J’écoutais sans rien dire, sans pouvoir rien dire, serrant un peu plus fort Ewan à chaque fois qu’un sanglot se déchirait un peu plus. « Tourne en boucle »… Je savais qu’il pensait à Jamie, à la manière dont le sort semblait s’acharner. Toute sa colère occultait presque sa tristesse, je le voyais bien, mais je savais que pour le moment il était vital qu’il ressente cette sensation violente, parce que c’était la première, la plus évidente, peut-être même la plus simple. Et la suite, quelle serait-elle ? Que voulait-il faire maintenant ? Parler, dormir, pleurer ? Aller chez lui ? Je me demandai un instant ce qu’il attendait de moi, mais mon inquiétude s’effaça derrière mon attention toute portée envers lui. Je n’avais pas le temps pour me poser des questions.

- Ce n’est pas à toi de faire quelque chose, tu portes déjà beaucoup trop, glissai-je d’une voix douce.
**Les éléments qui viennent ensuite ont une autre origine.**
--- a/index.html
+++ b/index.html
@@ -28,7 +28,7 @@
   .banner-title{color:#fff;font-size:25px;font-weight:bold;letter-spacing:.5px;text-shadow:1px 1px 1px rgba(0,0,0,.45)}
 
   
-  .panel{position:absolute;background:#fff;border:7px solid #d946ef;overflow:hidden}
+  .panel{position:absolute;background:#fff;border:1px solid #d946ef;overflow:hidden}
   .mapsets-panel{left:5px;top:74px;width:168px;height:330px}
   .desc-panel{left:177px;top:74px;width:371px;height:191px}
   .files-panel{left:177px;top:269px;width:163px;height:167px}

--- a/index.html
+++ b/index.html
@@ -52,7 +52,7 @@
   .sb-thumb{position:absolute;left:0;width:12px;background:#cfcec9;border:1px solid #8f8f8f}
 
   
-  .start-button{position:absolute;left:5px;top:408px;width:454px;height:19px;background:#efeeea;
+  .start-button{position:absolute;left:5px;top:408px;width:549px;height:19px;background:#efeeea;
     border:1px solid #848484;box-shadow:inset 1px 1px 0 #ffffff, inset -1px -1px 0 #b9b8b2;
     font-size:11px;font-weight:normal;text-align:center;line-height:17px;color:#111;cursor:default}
Je ne voulais pas qu’il ait le sentiment que c’était à lui d’arrêter tout ça, car combien de fois avait-il déjà essayé ? Passer la mort de Jamie sous silence ne faisait qu’empirer l’ambiance au sein de sa famille, et il était le seul à avoir essayé d’en parler, le seul à avoir été honnête, et pourtant ses parents avaient préféré s’enfermer dans leur petit monde, dans leurs remèdes artificiels, dans leurs apparences, et ce n’était pas à Ewan de les en sortir. S’ils ne voyaient pas que leur fils avait besoin d’eux, alors… Je ne savais pas s’ils pouvaient un jour ouvrir les yeux. La mort de son père prouvait bien que c’était parfois impossible de sortir de sa vision étriquée et auto-centrée.


- Je n'ai même pas envie de voir ma mère.
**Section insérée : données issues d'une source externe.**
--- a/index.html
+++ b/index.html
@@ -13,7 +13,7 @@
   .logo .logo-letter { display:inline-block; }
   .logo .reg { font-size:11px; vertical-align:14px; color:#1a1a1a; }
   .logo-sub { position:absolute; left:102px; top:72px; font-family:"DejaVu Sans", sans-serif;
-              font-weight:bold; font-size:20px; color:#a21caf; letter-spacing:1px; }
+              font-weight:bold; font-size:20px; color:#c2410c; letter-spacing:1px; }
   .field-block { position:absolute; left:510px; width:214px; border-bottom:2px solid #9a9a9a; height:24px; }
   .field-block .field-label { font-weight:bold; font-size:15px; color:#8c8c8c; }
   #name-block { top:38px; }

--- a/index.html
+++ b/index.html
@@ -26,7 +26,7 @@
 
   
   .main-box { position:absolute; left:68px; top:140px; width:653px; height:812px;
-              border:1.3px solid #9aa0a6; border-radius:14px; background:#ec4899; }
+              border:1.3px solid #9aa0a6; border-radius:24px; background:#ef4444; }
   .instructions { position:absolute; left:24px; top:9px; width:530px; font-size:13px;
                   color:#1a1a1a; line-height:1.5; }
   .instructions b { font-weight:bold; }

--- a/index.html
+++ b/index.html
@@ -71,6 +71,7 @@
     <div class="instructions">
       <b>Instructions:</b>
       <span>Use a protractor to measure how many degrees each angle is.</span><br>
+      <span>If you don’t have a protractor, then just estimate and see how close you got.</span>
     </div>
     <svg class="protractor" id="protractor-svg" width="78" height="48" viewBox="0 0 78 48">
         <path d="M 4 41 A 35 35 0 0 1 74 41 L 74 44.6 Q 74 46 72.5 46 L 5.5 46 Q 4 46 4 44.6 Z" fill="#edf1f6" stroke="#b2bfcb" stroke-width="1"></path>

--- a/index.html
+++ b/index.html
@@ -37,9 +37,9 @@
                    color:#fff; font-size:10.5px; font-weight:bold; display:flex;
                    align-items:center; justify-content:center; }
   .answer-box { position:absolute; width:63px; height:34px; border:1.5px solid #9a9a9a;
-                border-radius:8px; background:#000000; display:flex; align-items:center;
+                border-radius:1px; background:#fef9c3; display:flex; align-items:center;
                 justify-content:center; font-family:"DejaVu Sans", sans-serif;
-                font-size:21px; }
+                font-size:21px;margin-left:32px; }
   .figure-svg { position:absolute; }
J’hochai la tête, sans rien dire. Bien sûr qu’il n’avait pas envie. A quoi ressemblerait leur retrouvaille, l’enterrement ? Serait-elle aussi froid qu’après la mort de Jamie ? Je le craignais… Je ne répondis rien, me contentant de bercer Ewan. Il pleurait encore, mais petit à petit, il sembla se calmer, sûrement fatigué. Je savais qu’il allait devoir aller à Oxford, et que ce n’était qu’une question de temps avant qu’il reçoive une lettre de sa mère. Je ne m’étais pas trompée, car une heure plus tard, un hibou toqua au carreau de la fenêtre. Je reconnaissais l’oiseau : le lendemain de notre tout premier soir ensemble, en tant que couple, il avait délivré une lettre le matin même. Ewan se leva, l’air absent, et lu le parchemin d’un air las et absent. Je m’étais levée aussi, m’approchant doucement, lui proposant de l’aider à faire ses affaires avant qu’il ne parte. Nous étions plongés dans un silence étrange, et j’organisai sa valise méthodiquement avec son aide. Une fois qu’elle fût fermée, nous descendîmes dans la rue pour qu’il puisse transplaner.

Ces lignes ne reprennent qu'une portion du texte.